**** RECORDS TO USE

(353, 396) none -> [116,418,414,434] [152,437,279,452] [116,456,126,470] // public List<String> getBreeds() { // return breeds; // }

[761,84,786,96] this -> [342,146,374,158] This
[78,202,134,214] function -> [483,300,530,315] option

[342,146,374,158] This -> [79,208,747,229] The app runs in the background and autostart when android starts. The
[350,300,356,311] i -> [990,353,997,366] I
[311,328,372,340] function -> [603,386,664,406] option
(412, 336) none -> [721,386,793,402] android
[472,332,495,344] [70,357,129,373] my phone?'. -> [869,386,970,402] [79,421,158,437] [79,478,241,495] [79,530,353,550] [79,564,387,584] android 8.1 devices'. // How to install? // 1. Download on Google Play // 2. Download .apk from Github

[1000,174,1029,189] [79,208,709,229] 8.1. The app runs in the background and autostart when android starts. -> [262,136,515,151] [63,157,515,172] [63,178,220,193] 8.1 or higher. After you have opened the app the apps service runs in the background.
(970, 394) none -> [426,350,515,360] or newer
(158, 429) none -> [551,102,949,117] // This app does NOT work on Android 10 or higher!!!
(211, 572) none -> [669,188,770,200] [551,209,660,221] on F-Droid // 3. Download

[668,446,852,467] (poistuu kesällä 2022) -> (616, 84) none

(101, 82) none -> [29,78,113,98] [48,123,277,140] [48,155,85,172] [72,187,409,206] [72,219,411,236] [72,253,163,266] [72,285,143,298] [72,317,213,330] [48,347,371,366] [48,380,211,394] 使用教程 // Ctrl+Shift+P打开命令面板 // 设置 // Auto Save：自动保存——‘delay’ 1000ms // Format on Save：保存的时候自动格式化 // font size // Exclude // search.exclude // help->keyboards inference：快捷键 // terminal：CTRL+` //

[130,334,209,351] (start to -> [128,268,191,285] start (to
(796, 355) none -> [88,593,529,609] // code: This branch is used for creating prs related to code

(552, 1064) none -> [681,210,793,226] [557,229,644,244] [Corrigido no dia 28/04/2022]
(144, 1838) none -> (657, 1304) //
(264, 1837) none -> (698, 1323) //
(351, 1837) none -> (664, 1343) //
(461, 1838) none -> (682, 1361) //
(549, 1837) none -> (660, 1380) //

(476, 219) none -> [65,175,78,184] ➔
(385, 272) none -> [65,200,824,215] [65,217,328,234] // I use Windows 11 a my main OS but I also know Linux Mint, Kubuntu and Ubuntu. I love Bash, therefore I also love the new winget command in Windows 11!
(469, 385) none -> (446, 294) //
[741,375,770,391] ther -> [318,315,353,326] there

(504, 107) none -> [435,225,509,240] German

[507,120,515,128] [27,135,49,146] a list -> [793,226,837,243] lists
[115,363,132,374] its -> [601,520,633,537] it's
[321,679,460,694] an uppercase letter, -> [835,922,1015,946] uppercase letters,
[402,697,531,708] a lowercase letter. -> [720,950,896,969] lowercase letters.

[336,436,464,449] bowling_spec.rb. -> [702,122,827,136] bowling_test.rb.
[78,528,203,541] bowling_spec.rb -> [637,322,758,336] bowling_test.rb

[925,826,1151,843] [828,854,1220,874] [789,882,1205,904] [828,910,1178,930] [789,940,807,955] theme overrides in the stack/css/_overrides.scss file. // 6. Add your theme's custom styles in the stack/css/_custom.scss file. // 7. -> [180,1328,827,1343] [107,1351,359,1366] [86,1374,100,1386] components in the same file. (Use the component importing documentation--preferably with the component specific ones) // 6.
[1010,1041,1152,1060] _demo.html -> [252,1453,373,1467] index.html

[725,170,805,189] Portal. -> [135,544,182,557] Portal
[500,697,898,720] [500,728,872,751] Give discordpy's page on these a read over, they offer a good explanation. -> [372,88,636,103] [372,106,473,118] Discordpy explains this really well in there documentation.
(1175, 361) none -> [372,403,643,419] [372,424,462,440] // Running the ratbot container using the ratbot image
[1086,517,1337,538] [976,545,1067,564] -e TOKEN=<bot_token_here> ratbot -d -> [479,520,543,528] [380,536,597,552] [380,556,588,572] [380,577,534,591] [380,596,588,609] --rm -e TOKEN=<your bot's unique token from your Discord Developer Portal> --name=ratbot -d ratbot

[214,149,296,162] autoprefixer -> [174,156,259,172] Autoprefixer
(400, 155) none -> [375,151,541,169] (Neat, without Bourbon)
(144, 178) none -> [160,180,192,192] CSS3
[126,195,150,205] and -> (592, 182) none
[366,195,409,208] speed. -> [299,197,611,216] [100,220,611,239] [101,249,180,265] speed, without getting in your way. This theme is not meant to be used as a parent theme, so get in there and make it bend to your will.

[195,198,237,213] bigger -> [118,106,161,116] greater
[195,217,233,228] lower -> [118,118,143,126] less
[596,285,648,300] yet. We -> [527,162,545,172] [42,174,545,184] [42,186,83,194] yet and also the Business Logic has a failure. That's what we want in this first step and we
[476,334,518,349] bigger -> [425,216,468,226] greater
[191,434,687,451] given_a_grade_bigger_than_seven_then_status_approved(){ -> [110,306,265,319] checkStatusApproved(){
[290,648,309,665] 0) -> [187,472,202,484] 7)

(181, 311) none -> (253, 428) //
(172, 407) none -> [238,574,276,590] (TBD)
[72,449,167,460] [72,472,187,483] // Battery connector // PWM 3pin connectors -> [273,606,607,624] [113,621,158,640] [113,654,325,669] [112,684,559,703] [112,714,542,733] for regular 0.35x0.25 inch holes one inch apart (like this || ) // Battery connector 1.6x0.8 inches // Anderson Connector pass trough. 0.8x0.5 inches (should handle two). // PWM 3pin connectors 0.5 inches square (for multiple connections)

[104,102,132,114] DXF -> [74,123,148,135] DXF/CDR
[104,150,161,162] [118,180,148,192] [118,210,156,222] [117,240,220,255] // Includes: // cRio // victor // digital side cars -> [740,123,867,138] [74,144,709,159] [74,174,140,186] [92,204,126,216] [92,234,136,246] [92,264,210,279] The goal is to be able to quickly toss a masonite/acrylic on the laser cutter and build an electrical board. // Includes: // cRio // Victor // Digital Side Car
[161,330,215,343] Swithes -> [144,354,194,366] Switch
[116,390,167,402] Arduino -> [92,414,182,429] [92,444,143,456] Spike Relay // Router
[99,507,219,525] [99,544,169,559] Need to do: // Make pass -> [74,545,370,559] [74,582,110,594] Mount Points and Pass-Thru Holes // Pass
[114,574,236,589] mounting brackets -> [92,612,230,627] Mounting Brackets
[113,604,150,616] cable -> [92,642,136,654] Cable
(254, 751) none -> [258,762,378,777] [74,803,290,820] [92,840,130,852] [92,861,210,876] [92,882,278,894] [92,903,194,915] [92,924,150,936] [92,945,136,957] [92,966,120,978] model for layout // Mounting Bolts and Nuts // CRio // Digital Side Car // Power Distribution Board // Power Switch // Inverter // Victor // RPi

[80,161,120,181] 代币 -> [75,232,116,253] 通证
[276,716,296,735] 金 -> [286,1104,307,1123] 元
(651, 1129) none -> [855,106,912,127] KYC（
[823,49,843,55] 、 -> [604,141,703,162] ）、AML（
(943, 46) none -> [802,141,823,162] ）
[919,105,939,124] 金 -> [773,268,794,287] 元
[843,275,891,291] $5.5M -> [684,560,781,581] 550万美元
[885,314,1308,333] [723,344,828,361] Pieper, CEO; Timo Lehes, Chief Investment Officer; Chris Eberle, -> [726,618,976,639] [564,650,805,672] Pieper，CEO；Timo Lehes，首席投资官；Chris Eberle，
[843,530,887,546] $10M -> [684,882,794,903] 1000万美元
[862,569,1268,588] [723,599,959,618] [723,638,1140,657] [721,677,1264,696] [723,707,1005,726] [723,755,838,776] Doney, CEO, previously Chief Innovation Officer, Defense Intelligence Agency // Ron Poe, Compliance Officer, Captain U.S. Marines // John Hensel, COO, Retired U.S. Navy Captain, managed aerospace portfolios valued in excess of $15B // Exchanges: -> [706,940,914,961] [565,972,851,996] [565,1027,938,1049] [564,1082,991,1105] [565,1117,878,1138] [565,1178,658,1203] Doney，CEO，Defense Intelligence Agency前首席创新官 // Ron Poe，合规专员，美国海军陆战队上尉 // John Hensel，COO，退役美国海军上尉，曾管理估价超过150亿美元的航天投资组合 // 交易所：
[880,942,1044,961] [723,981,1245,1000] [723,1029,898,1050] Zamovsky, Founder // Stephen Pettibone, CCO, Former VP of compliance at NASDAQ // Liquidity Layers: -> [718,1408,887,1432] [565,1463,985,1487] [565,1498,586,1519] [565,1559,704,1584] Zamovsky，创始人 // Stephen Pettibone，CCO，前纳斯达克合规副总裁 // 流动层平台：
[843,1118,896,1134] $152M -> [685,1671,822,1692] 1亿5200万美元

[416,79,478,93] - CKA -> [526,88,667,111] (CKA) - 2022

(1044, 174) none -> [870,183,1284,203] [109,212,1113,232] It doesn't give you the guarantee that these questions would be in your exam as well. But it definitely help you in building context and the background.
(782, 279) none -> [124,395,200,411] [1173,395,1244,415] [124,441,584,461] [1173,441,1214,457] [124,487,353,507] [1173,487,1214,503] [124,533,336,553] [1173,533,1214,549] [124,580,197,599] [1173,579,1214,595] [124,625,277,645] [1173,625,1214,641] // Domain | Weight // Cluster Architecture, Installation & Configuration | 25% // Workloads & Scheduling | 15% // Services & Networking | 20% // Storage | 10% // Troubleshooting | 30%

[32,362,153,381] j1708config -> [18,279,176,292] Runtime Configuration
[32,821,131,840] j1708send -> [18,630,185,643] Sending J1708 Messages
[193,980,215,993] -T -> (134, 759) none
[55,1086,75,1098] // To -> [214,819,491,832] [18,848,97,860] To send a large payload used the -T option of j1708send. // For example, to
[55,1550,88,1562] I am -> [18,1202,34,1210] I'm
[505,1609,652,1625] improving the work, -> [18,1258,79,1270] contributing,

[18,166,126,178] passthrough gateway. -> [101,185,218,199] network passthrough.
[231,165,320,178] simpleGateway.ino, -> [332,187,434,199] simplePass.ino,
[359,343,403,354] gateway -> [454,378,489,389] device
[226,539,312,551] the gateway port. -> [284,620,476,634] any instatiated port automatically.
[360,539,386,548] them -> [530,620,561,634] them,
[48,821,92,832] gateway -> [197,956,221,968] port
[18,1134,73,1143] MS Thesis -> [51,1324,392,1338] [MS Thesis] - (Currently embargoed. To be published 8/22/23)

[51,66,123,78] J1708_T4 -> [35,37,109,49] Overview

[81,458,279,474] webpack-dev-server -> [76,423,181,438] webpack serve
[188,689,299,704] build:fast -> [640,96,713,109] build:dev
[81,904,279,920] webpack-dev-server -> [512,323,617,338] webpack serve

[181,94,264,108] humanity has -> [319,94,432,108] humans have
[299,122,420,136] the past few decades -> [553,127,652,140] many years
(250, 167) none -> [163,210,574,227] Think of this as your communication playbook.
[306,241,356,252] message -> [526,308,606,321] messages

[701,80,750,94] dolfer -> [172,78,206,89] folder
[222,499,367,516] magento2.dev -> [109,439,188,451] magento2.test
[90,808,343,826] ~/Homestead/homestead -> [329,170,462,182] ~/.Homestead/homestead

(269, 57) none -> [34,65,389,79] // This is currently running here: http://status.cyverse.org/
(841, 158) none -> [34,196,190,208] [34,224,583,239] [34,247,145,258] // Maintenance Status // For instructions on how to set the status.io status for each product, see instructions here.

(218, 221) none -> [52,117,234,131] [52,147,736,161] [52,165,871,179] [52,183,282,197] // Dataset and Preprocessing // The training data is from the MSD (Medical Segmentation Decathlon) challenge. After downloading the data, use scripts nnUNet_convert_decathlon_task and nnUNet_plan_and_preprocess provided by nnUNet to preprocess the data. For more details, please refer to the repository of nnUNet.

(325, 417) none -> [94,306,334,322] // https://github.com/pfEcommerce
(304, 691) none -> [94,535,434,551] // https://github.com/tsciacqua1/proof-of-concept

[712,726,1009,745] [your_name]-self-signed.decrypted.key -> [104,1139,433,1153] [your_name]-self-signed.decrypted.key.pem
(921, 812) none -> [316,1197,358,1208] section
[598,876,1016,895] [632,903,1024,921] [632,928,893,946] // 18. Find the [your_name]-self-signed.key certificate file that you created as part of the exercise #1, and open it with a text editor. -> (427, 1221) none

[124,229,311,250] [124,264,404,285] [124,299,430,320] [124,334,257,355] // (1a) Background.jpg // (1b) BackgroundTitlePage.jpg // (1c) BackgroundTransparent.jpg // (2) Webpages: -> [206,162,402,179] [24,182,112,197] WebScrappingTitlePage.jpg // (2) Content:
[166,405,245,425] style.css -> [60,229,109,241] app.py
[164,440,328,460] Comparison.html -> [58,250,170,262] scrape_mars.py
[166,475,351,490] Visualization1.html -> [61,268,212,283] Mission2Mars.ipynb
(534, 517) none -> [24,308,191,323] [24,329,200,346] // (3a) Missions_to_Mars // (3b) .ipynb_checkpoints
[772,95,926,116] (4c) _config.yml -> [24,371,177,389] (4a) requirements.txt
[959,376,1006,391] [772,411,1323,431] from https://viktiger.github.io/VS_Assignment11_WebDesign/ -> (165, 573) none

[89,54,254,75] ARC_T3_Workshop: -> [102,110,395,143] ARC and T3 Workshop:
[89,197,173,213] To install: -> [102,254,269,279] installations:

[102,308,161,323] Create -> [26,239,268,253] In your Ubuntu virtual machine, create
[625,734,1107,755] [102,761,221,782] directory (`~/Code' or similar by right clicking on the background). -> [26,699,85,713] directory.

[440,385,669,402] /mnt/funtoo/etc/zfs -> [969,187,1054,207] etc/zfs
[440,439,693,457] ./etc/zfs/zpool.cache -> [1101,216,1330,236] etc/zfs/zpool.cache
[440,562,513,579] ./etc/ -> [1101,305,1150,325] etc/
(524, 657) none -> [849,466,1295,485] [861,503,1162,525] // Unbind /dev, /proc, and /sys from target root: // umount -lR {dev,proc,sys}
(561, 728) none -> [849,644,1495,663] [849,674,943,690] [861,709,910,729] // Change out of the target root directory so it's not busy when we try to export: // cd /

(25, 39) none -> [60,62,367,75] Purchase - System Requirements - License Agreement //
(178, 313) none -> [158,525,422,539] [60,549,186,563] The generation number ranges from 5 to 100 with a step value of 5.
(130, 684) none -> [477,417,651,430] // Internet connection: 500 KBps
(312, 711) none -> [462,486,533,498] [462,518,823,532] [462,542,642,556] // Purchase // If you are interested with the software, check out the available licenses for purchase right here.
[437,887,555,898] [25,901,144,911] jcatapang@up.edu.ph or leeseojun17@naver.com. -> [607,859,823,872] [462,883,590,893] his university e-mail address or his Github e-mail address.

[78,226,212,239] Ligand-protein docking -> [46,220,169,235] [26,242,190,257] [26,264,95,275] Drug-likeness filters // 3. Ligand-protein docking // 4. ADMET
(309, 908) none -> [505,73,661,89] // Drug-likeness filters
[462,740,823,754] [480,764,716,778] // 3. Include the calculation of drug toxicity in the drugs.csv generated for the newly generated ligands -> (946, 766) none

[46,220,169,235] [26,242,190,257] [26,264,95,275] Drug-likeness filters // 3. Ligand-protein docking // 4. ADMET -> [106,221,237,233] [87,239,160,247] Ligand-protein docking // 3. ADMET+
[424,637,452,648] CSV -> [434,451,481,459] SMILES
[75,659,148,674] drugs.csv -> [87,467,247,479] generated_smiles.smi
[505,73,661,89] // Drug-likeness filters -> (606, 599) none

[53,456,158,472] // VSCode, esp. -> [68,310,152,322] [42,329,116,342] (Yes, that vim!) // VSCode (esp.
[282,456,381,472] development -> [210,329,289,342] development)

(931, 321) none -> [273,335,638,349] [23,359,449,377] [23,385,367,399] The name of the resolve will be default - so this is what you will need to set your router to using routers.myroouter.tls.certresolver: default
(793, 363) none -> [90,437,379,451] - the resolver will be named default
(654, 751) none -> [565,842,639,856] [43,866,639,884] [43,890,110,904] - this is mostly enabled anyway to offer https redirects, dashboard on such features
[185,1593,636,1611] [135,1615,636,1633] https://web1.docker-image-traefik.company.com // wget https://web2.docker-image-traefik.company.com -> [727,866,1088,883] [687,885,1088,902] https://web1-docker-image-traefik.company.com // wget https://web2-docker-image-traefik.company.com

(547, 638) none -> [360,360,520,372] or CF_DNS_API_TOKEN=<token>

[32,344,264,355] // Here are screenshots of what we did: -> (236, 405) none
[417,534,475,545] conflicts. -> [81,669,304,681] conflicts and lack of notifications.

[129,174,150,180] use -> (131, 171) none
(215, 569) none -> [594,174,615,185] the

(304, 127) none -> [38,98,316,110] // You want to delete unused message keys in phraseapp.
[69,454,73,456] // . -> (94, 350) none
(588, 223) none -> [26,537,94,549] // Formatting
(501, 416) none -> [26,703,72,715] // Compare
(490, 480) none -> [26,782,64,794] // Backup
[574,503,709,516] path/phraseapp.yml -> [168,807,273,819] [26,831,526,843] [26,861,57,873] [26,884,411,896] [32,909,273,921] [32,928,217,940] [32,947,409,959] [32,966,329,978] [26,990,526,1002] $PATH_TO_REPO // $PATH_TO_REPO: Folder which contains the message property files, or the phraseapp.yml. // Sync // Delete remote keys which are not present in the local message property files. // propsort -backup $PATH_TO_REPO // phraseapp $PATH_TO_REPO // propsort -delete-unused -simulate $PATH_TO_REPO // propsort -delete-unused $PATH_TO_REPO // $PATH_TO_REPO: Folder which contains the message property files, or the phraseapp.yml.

********

_TASK STATEMENT_
The answer is the run of lines above from the line containing "[55,1550,88,1562] I am" through the line containing "[18,1134,73,1143] MS Thesis", copied exactly and alone.

_ANSWER SPACE_
[55,1550,88,1562] I am -> [18,1202,34,1210] I'm
[505,1609,652,1625] improving the work, -> [18,1258,79,1270] contributing,

[18,166,126,178] passthrough gateway. -> [101,185,218,199] network passthrough.
[231,165,320,178] simpleGateway.ino, -> [332,187,434,199] simplePass.ino,
[359,343,403,354] gateway -> [454,378,489,389] device
[226,539,312,551] the gateway port. -> [284,620,476,634] any instatiated port automatically.
[360,539,386,548] them -> [530,620,561,634] them,
[48,821,92,832] gateway -> [197,956,221,968] port
[18,1134,73,1143] MS Thesis -> [51,1324,392,1338] [MS Thesis] - (Currently embargoed. To be published 8/22/23)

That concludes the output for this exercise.